TASK DESCRIPTION:
The expected answer is the set of lines in the data below between the line holding "[90,561,720,578] 2. Prepare" and the line holding "(258, 739) none -> (134, 508) //", inclusive, written out exactly.

SUPPLIED RECORDS:
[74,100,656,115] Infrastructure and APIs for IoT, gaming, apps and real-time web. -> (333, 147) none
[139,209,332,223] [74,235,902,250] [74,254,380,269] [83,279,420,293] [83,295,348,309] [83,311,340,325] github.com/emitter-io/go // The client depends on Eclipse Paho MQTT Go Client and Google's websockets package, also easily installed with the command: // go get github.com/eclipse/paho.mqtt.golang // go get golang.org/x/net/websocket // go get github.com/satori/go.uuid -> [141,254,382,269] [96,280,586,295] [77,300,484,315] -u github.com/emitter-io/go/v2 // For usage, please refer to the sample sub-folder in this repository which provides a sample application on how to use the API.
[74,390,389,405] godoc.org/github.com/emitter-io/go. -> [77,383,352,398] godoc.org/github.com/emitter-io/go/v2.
* * *
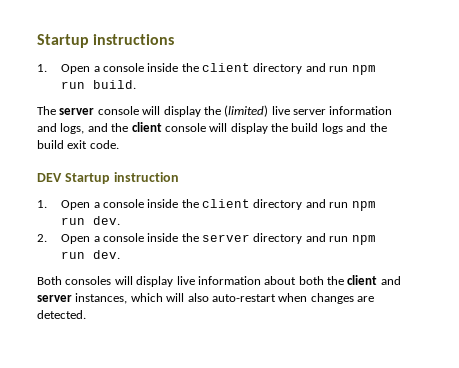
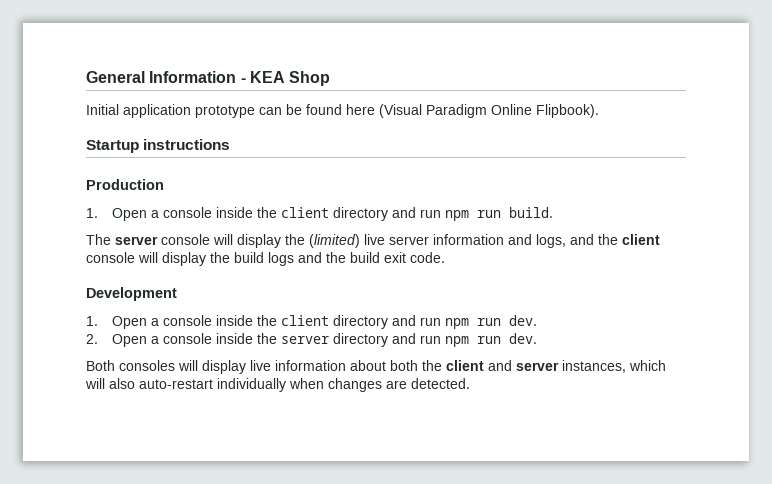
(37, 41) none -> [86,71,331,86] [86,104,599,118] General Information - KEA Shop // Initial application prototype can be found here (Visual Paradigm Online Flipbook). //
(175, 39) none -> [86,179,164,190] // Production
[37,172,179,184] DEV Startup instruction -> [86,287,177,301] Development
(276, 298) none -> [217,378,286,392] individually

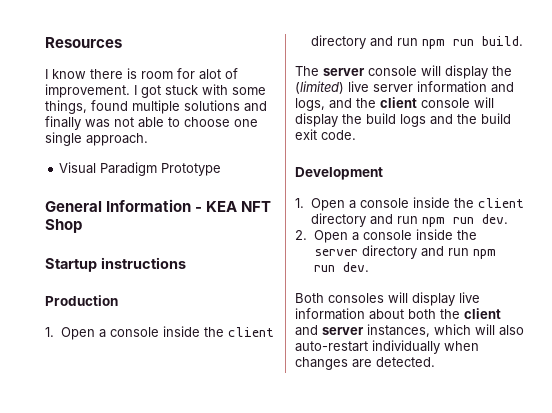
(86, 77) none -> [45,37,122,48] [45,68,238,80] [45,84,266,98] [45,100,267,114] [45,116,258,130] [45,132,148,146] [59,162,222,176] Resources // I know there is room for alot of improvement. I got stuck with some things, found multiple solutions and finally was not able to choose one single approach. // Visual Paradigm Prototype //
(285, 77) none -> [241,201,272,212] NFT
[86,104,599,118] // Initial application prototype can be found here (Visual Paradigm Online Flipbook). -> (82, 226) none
==
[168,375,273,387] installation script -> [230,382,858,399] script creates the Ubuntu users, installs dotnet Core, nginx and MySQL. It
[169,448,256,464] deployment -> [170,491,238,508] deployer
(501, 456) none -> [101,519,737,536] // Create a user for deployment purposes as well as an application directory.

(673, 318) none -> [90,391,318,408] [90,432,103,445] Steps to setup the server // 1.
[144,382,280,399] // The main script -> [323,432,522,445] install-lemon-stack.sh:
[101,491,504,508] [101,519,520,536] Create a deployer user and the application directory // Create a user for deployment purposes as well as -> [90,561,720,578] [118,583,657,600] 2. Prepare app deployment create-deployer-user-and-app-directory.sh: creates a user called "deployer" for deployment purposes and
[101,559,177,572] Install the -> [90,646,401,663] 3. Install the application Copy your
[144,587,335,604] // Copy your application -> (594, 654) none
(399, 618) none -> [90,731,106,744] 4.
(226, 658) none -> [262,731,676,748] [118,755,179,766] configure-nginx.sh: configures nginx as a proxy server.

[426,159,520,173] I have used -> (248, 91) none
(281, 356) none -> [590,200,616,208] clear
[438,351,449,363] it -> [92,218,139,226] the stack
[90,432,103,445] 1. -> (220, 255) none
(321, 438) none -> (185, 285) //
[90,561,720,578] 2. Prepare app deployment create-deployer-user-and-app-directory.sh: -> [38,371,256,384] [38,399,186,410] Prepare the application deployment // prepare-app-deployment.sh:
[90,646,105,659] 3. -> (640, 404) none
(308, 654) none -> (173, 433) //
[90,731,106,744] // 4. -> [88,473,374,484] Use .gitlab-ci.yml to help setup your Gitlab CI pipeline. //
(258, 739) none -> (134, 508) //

TASK SOLUTION:
[90,561,720,578] 2. Prepare app deployment create-deployer-user-and-app-directory.sh: -> [38,371,256,384] [38,399,186,410] Prepare the application deployment // prepare-app-deployment.sh:
[90,646,105,659] 3. -> (640, 404) none
(308, 654) none -> (173, 433) //
[90,731,106,744] // 4. -> [88,473,374,484] Use .gitlab-ci.yml to help setup your Gitlab CI pipeline. //
(258, 739) none -> (134, 508) //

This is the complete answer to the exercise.